En définitive, aucun des motifs avancés par le requérant, pris séparément ou dans leur ensemble, ne permet objectivement de retenir une apparence de prévention faisant redouter une activité partiale du procureur.
4.
Il résulte de ce qui précède que la demande de récusation déposée par C.________ doit être rejetée dans la mesure où elle est recevable.
Vu l’issue de la cause, les frais de procédure, constitués de l’émolument de décision, par 1’650 fr. (art. 20 al. 1 TFIP [tarif des frais de procédure et indemnités en matière pénale du 28 septembre 2010; BLV 312.03.1], par renvoi de l’art. 22 TFIP), seront mis à la charge du requérant, qui succombe (art. 59 al. 4 CPP).
Par ces motifs, la Chambre des recours pénale prononce:
Par ces motifs, la Chambre des recours pénale prononce:
I. La demande de récusation est rejetée dans la mesure où elle est recevable.
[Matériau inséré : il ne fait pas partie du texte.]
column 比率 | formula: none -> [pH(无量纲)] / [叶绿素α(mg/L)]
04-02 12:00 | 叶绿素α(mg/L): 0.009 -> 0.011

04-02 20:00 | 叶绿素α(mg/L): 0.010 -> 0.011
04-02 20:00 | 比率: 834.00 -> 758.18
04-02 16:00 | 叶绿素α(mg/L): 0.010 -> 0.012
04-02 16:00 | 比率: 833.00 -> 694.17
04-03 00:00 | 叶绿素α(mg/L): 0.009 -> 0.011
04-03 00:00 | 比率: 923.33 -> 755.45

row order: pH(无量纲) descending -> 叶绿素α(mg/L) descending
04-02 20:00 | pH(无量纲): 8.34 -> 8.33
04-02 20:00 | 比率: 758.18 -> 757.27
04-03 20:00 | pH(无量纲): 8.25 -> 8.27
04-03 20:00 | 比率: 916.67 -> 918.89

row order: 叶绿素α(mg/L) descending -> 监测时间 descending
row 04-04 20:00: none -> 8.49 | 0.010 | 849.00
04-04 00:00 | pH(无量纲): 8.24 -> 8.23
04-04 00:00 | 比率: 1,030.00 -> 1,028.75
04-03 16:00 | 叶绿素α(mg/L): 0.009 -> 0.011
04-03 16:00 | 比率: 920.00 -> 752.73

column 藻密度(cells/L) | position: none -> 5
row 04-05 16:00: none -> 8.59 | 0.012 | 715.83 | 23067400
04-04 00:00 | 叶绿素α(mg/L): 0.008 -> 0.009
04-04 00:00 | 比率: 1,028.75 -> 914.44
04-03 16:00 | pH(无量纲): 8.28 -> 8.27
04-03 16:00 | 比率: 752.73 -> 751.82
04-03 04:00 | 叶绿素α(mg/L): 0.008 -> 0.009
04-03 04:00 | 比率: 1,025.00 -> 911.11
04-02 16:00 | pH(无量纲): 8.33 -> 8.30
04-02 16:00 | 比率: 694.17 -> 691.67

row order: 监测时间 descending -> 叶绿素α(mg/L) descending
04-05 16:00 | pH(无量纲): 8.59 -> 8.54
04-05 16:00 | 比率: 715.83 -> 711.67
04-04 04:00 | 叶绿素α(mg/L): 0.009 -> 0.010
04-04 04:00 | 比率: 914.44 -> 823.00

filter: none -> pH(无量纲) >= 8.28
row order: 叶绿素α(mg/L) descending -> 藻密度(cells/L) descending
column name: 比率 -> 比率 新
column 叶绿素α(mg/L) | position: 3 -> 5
II. Les frais de la décision, par 1'650 fr. (mille six cent cinquante francs), sont mis à la charge de C.________. III. La décision est exécutoire.
Le président: La greffière:
Du
La présente décision, dont la rédaction a été approuvée à huis clos, est notifiée, par l'envoi d'une copie complète, à: - M. C.________, - M. le Procureur général du canton de Vaud;
et communiquée à: - M. le Procureur de l’arrondissement de Lausanne,
par l’envoi de photocopies.
La présente décision peut faire l'objet d'un recours en matière pénale devant le Tribunal fédéral au sens des art. 78 ss LTF (loi du 17 juin 2005 sur le Tribunal fédéral; RS 173.110). Ce recours doit être déposé devant le Tribunal fédéral dans les trente jours qui suivent la notification de l'expédition complète (art. 100 al. 1 LTF).